In the 10 years since the plan was adopted, Hammond’s growth has returned to normal, as the immediate impact of Katrina and subsequent storms has faded. Its downtown has transformed and missing middle housing like accessory dwelling units are being built in residential neighborhoods. 

“Thanks in large part to historic tax credits and façade grants recommended by the plan, 90 percent of historic buildings in Hammond are now occupied,” King writes. Plans to bring mixed-use to commercial corridors has only marginally succeeded, with the construction of a few multifamily buildings with improved urban design. If and when Hammond once again receives climate migrants, these areas could accommodate considerable affordable housing for the rising population.

Because of the added challenges of addressing a worldwide issue with local implications, planners may be tempted to ignore climate change. I was surprised to learn that the first draft of a Dover Kohl plan for revitalizing Panama City, Florida, after Hurricane Michael (2018) did not directly address climate change or rising sea levels. A Strategic Vision for Panama City’s Historic Downtown and its Waterfront won a CNU Charter Award in 2020, partly for its frank discussion of 2100 sea-level scenarios. The planners were encouraged to ignore the issue, but eventually tackled it head-on after soul-searching. The plan is much stronger for it.

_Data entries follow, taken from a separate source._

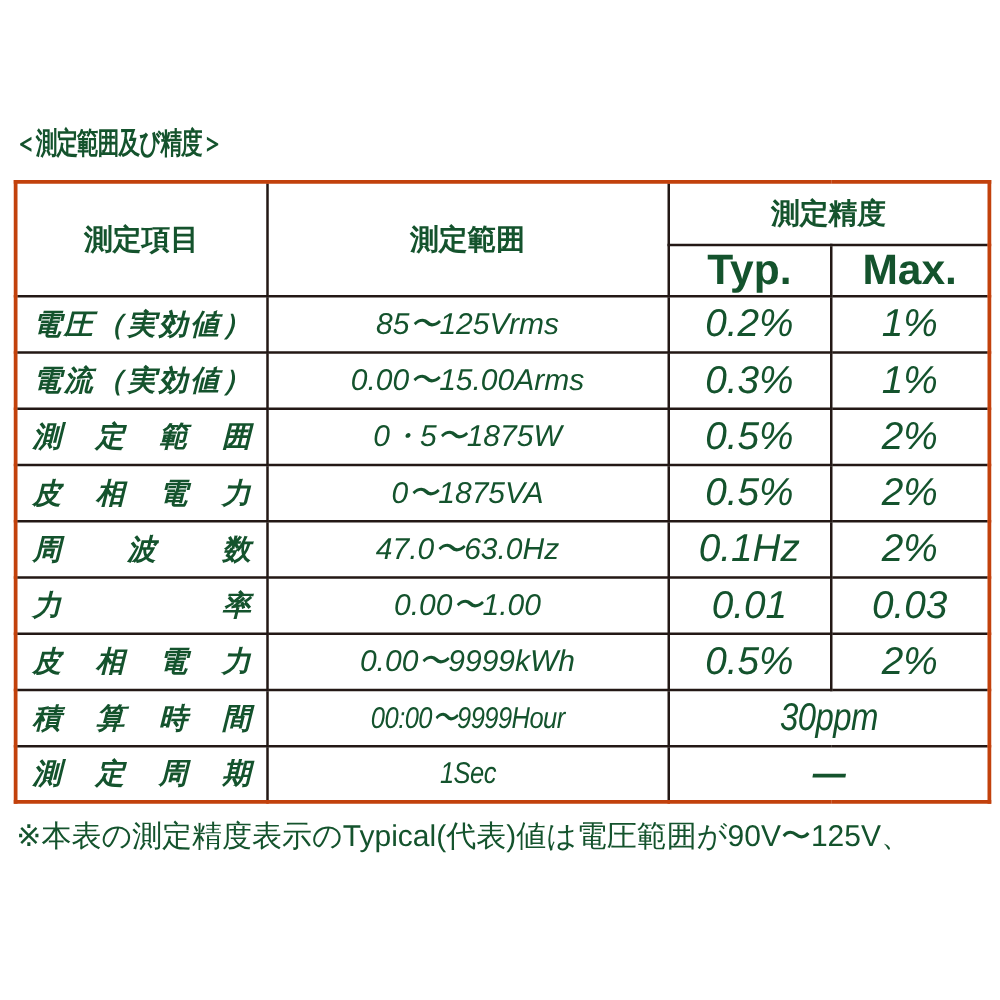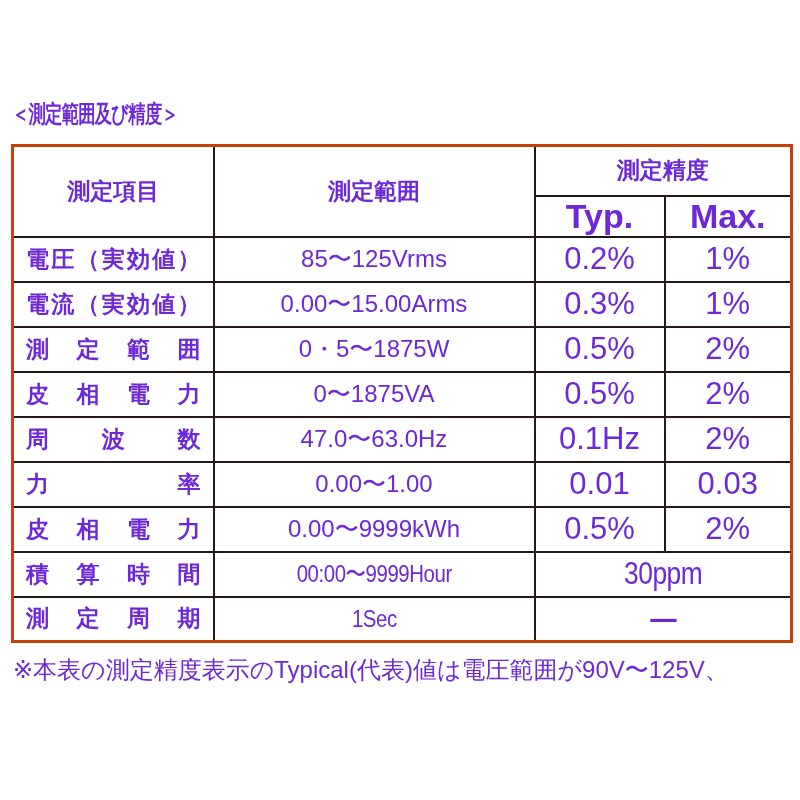--- a/index.html
+++ b/index.html
@@ -14,7 +14,7 @@
     background: #ffffff;
     overflow: hidden;
     font-family: "Liberation Sans", "DejaVu Sans", sans-serif;
-    color: #6d28d9;
+    color: #14532d;
   }
   .page-title {
     position: absolute;

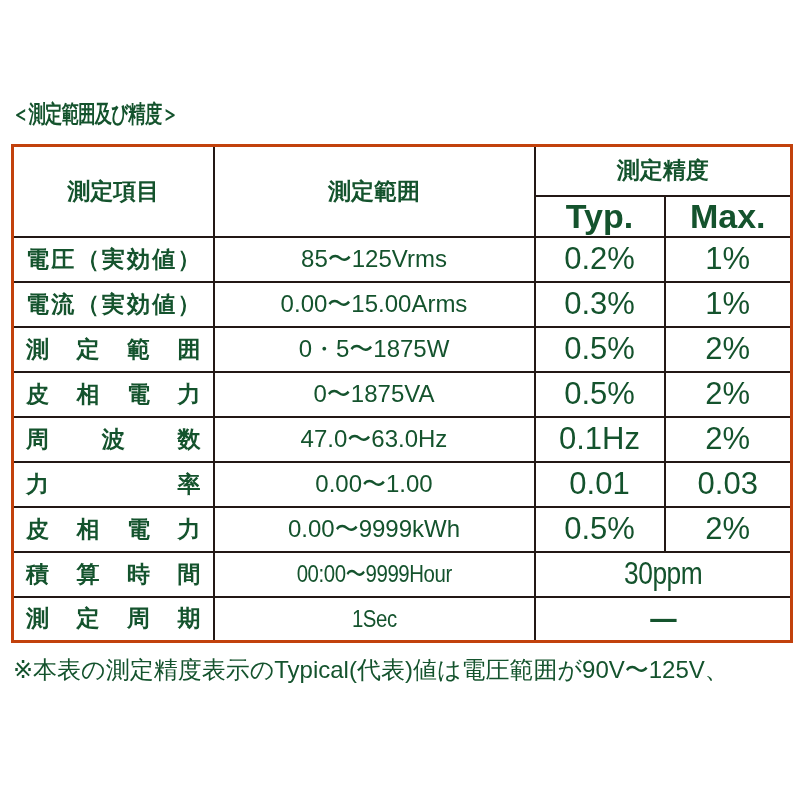--- a/index.html
+++ b/index.html
@@ -55,7 +55,7 @@
   .spec-table thead tr.hdr-top { height: 50px; }
   .spec-table thead tr.hdr-sub { height: 40px; }
   .spec-table thead th.latin { font-size: 34px; font-weight: 700; }
-  .spec-table tbody tr { height: 45px; }
+  .spec-table tbody tr { height: 45px; font-style: italic; }
   .item-cell {
     font-size: 23px;
     font-weight: bold;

King examines this topic from many angles. Other stories from The Climate Planner focus on inland communities that may be dealing with heat-related stresses to people and landscape, or water issues. Near the end of the book, King outlines a step-by-step process of how to co-author a climate change plan. This quick guide will come in handy for planners authoring plans in an era of rising global temperatures.

Whether you read the book cover-to-cover or use it as a handy reference or both, The Climate Planner is an important addition to the bookshelf of urban planners and designers.